6. A literary device used self-consciously and systematically to draw attention to the workʻs status as a work of
imagination, rather than reality.

7. It is mode in literature that is considered the most honest, most effective and most sportaneous type of
representation.

8. It is defined as likeness to the truth, such as the resemblance of a fictitious work to real events, even if it is a
far-fetched one.
9. A style in writing narrative in which a characterʻs thoughts, feelings and reactions are depicted in a continuous
flow.

10. A phenomenon that describes how the world has become more deeply interconnected and how this
different form of human contact has transformed the economic, political, and cultural lives of the people.

11. The movement of a person or a group of people from one place to another with intension of settling,
permanently or temporarily in a new location.

12. An international movement of people into a destination country of which they are not natives or where they
do not possess citizenship in order to settle or reside there.

13. A cultural or historical phenomenon which involves a fusion of separate races or cultures.

14. A system of segregation an separation and discrimination on grounds of race.

15. A phenomenon which was referred to as the “polyphonic qualities of black cultural expression. It describes
the fusion of black culture from around the Atlantic or also known as the “double consciousness.

16. It describes the production of many sound simultaneously.

17. A Greek word which means to scatter about – a large group of people with a similar moved out to places all
over the world.
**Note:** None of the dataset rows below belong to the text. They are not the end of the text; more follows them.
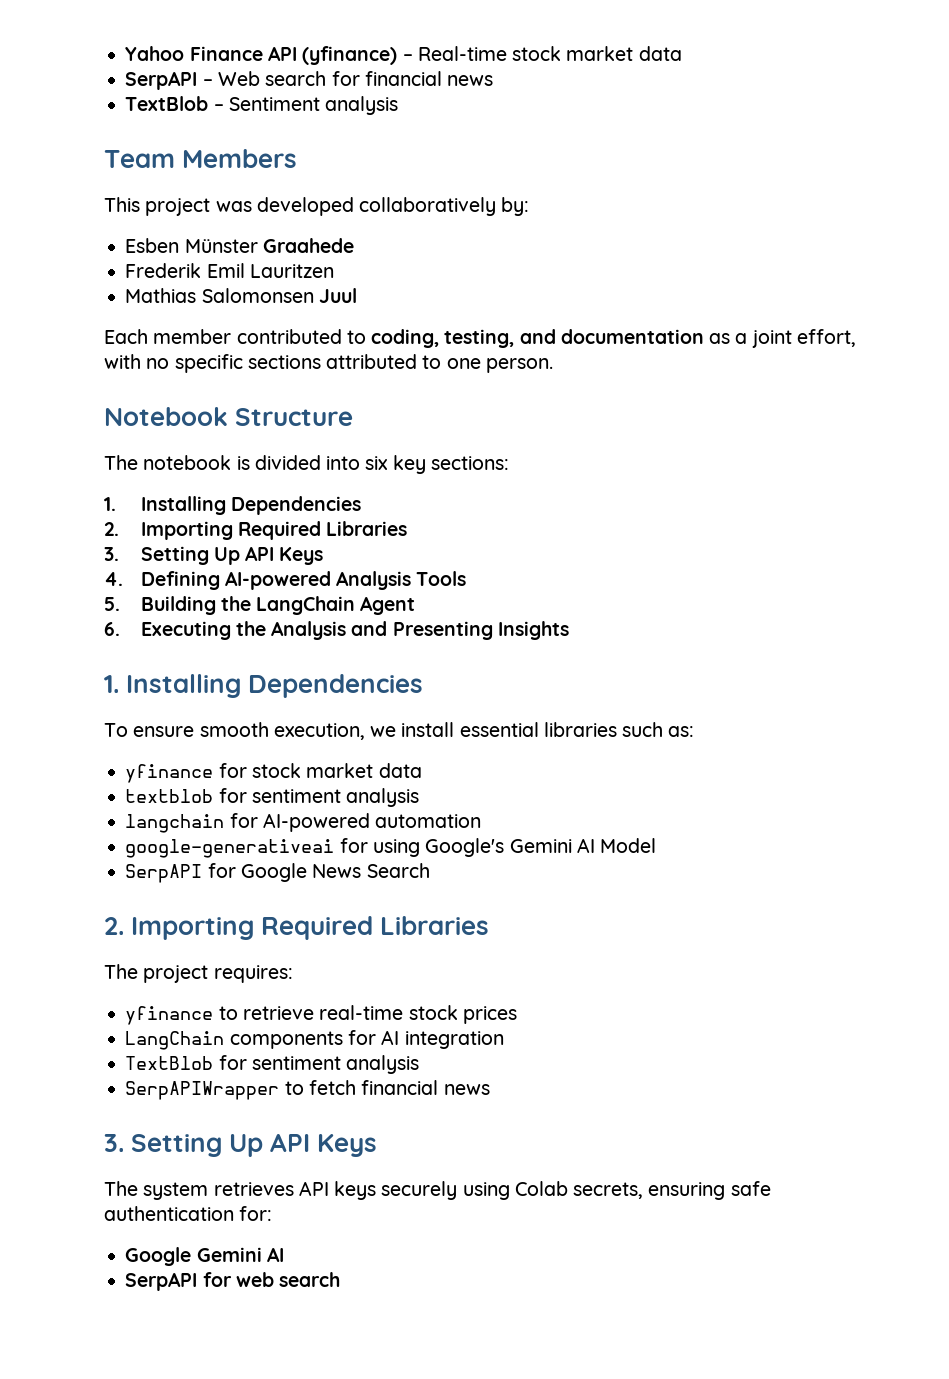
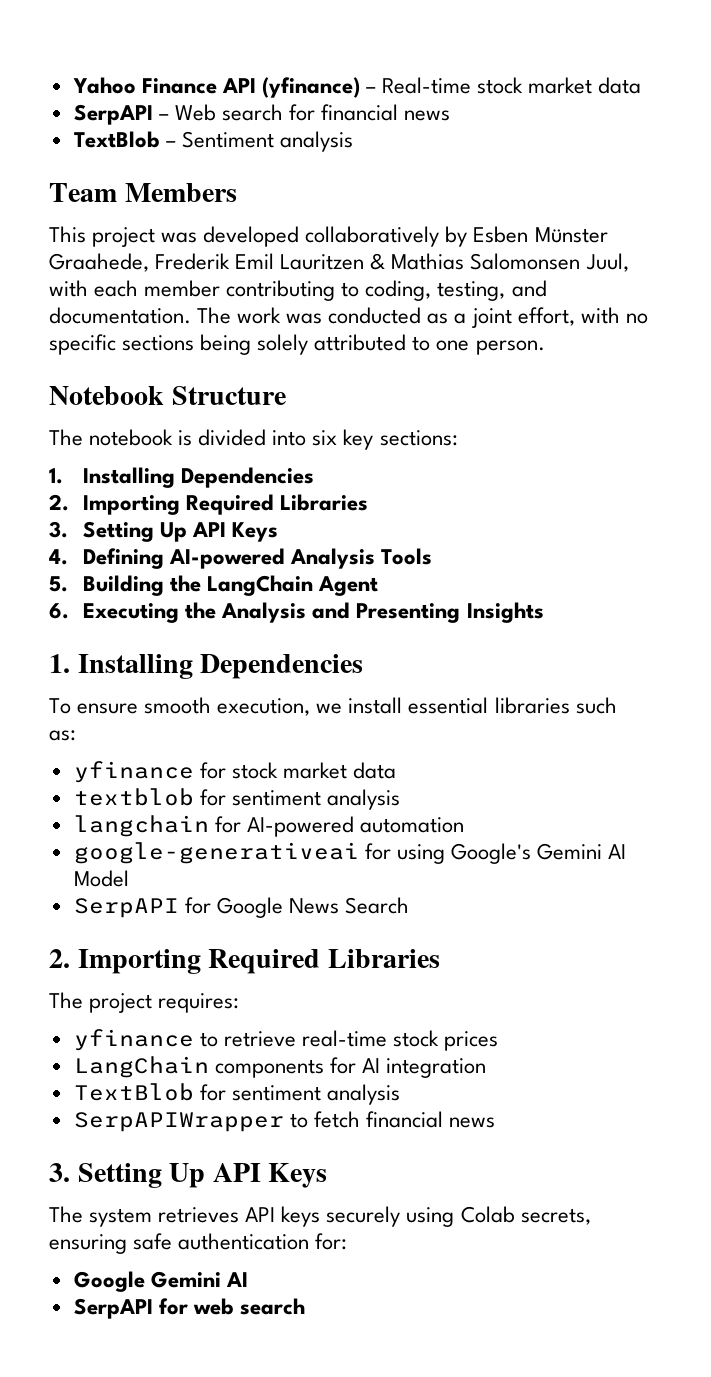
- This project was developed collaboratively by:
- Esben Münster Graahede
- Frederik Emil Lauritzen
- Mathias Salomonsen Juul
- Each member contributed to coding, testing, and documentation as a joint effort, with no specific sections attributed to one person.
+ This project was developed collaboratively by Esben Münster Graahede, Frederik Emil Lauritzen & Mathias Salomonsen Juul, with each member contributing to coding, testing, and documentation. The work was conducted as a joint effort, with no specific sections being solely attributed to one person.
A common example of the this phenomenon of the experience of the Jews before the founding of
the nation of Israel in 1948.

18. A pattern of consciousness provoked by globalization is derived from the Greek word “Kosmopolites” the
means “citizens of the world”. One of its tenets states that, “all human beings regardless of their national or
religious affiliations, are member of a single community or one humanity.
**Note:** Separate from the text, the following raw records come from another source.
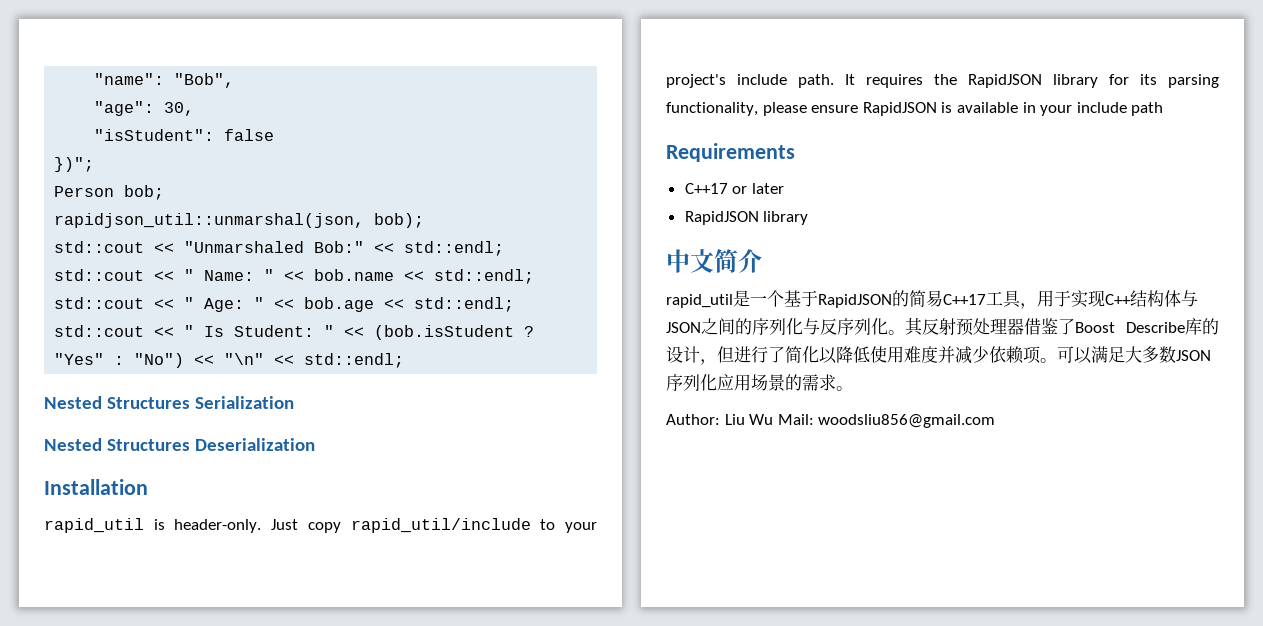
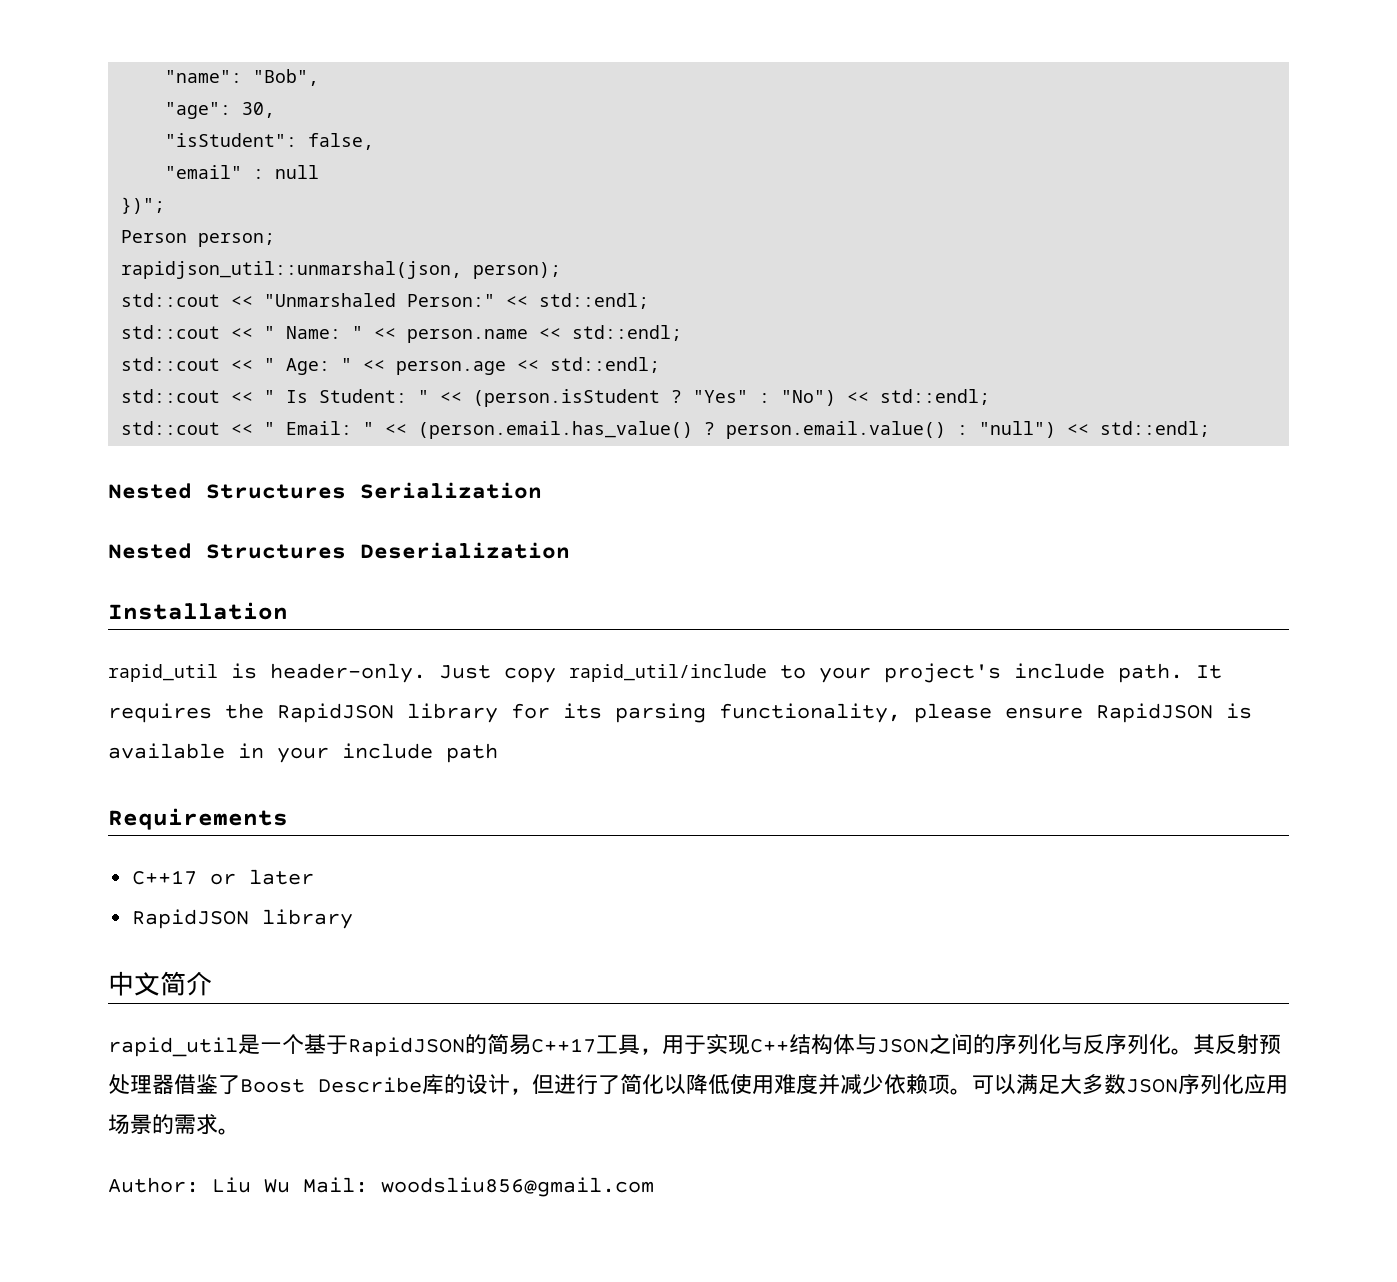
- "isStudent": false
+ "isStudent": false,
+ "email" : null
- Person bob;
+ Person person;
- rapidjson_util::unmarshal(json, bob);
+ rapidjson_util::unmarshal(json, person);
- std::cout << "Unmarshaled Bob:" << std::endl;
+ std::cout << "Unmarshaled Person:" << std::endl;
- std::cout << " Name: " << bob.name << std::endl;
+ std::cout << " Name: " << person.name << std::endl;
- std::cout << " Age: " << bob.age << std::endl;
+ std::cout << " Age: " << person.age << std::endl;
- std::cout << " Is Student: " << (bob.isStudent ?
+ std::cout << " Is Student: " << (person.isStudent ?
- "Yes" : "No") << "\n" << std::endl;
+ "Yes" : "No") << std::endl;
+ std::cout << " Email: " << (person.email.has_value() ? person.email.value() : "null") << std::endl;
19. It refers to a transformations of cultural practices via the integration of foreign cultural objects and
expressions.

20.
II. Identify the significant personalities in the literature of the Global North and of the Global South.
(Write the complete name).

1. She employed the stream of consciousness in her story, “ The New Dress”.

2. The French critic who coined the term “simulacra” which refers to “the generation by models of a real without
origin or realify?

3. An author from New Zealand, wrote “Miss Brill”. She also employed stream of consciousness in her narrative.

4. The proponent of the concept of the “Black Atlantic”.

5. He popularized the term “magical realism” in his novel “One Hundred Years of Solitude” (1967) in Latin
American Literature.

6. Together with Sergio Gomez, he published the anthology “McCondo” (1996) which means, “a word of Mc
Donaldʻs, Machintoshes, and condos”McOndo refers to the gritty sir.

7. The Dominican American , author of ane of the most impressive novels written in “The Brief Wordous Life of
Oscar Wao”(2007)

8. Known as the “father of the African novel”. In his novel, “Things Fall Apart”, English language into articulating
not just Africa words but an indigenous African World view.

9. The Post- Apartheid South African author of the novel “The Heart of Redness” which depicts African
characters in full local color, as humanly complex and living in communities burdened by history.

10. The non-violence anti-apartheid activist, politician and philanthropist who became South Africaʻs first black
president from 1994-1999.

III. Enumeration

1-5. Countries included in the Global North.

1-6. Countries included in the Global South.

7-9. Factors affecting the modes of literature of Postmodernism

10-14. Challenges that countries in the Global South face, hence, affecting the modes and style of the literature
of the Global South

15-17. Characteristics of stream of consciousness as a literary style in writing narratives.

18-20. Give at least 3 proponents of stream of consciousness.

IV. Discussion

A. Compare and contrast these two literary movements: Modernism and Post modernism. (15 pts.)

B. Explain why the countries of the Global South are referred to as “globalization losers”. (10 pts.)

C. Why is a narrative in Stream of consciousness best written or presented in the third person omniscient? (5pts.)